- Opening Delimiter -
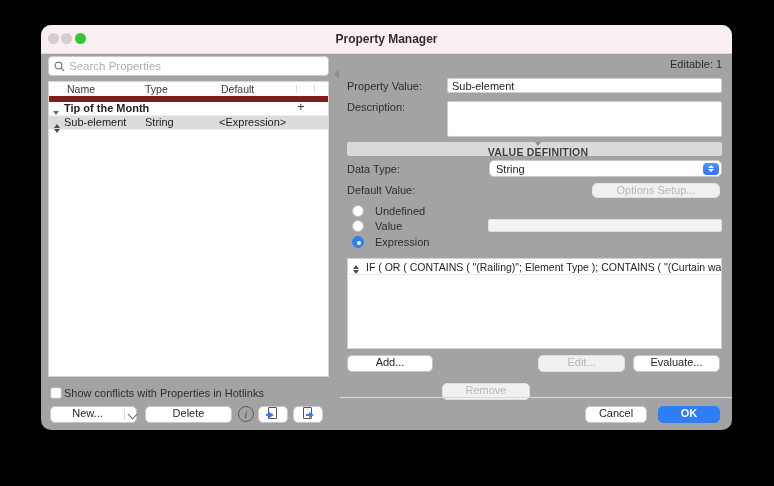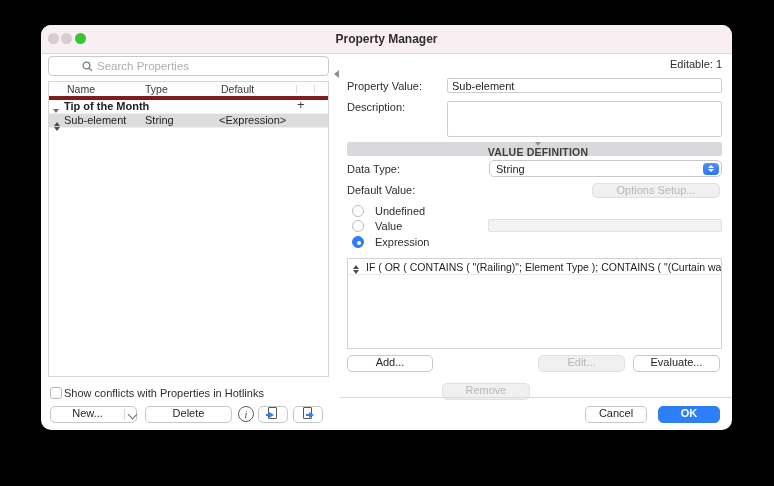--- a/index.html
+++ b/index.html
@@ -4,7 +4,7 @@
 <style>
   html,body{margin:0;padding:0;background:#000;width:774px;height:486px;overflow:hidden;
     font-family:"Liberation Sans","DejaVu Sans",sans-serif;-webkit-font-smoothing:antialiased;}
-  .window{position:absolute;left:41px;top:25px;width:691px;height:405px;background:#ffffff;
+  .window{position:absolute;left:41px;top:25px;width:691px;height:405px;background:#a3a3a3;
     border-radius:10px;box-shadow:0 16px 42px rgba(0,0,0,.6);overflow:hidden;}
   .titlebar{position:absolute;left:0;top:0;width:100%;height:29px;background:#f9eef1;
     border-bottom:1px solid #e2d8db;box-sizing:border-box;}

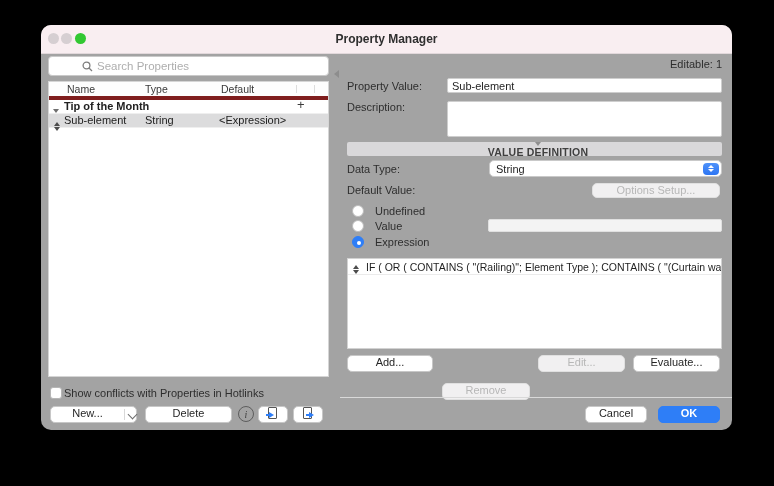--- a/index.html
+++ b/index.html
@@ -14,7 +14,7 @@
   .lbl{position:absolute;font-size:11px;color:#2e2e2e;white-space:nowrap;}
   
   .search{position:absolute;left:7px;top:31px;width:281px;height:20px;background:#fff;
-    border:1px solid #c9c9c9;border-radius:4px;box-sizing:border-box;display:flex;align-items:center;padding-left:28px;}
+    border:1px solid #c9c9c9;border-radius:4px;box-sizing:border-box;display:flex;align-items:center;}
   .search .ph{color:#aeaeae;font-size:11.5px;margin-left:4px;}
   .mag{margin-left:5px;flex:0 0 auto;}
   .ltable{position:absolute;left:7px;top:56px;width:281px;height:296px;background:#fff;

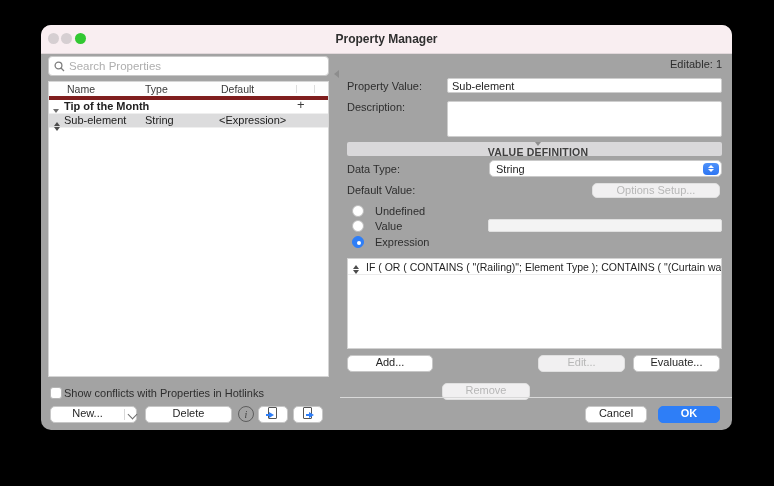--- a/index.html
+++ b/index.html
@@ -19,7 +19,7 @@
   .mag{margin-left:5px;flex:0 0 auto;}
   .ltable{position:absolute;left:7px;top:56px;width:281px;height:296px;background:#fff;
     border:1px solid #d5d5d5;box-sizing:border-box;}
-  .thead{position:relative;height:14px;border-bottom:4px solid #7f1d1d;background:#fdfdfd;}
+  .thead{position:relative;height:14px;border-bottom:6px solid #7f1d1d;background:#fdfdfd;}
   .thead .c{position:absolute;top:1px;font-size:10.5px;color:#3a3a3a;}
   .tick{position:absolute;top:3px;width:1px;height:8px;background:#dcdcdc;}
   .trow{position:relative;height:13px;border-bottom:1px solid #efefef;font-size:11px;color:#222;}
- Closing Delimiter -
Leaving the pictures out, set down all of the data again exactly.

--- a/index.html
+++ b/index.html
@@ -4,7 +4,7 @@
 <style>
   html,body{margin:0;padding:0;background:#000;width:774px;height:486px;overflow:hidden;
     font-family:"Liberation Sans","DejaVu Sans",sans-serif;-webkit-font-smoothing:antialiased;}
-  .window{position:absolute;left:41px;top:25px;width:691px;height:405px;background:#ffffff;
+  .window{position:absolute;left:41px;top:25px;width:691px;height:405px;background:#a3a3a3;
     border-radius:10px;box-shadow:0 16px 42px rgba(0,0,0,.6);overflow:hidden;}
   .titlebar{position:absolute;left:0;top:0;width:100%;height:29px;background:#f9eef1;
     border-bottom:1px solid #e2d8db;box-sizing:border-box;}

--- a/index.html
+++ b/index.html
@@ -14,7 +14,7 @@
   .lbl{position:absolute;font-size:11px;color:#2e2e2e;white-space:nowrap;}
   
   .search{position:absolute;left:7px;top:31px;width:281px;height:20px;background:#fff;
-    border:1px solid #c9c9c9;border-radius:4px;box-sizing:border-box;display:flex;align-items:center;padding-left:28px;}
+    border:1px solid #c9c9c9;border-radius:4px;box-sizing:border-box;display:flex;align-items:center;}
   .search .ph{color:#aeaeae;font-size:11.5px;margin-left:4px;}
   .mag{margin-left:5px;flex:0 0 auto;}
   .ltable{position:absolute;left:7px;top:56px;width:281px;height:296px;background:#fff;

--- a/index.html
+++ b/index.html
@@ -19,7 +19,7 @@
   .mag{margin-left:5px;flex:0 0 auto;}
   .ltable{position:absolute;left:7px;top:56px;width:281px;height:296px;background:#fff;
     border:1px solid #d5d5d5;box-sizing:border-box;}
-  .thead{position:relative;height:14px;border-bottom:4px solid #7f1d1d;background:#fdfdfd;}
+  .thead{position:relative;height:14px;border-bottom:6px solid #7f1d1d;background:#fdfdfd;}
   .thead .c{position:absolute;top:1px;font-size:10.5px;color:#3a3a3a;}
   .tick{position:absolute;top:3px;width:1px;height:8px;background:#dcdcdc;}
   .trow{position:relative;height:13px;border-bottom:1px solid #efefef;font-size:11px;color:#222;}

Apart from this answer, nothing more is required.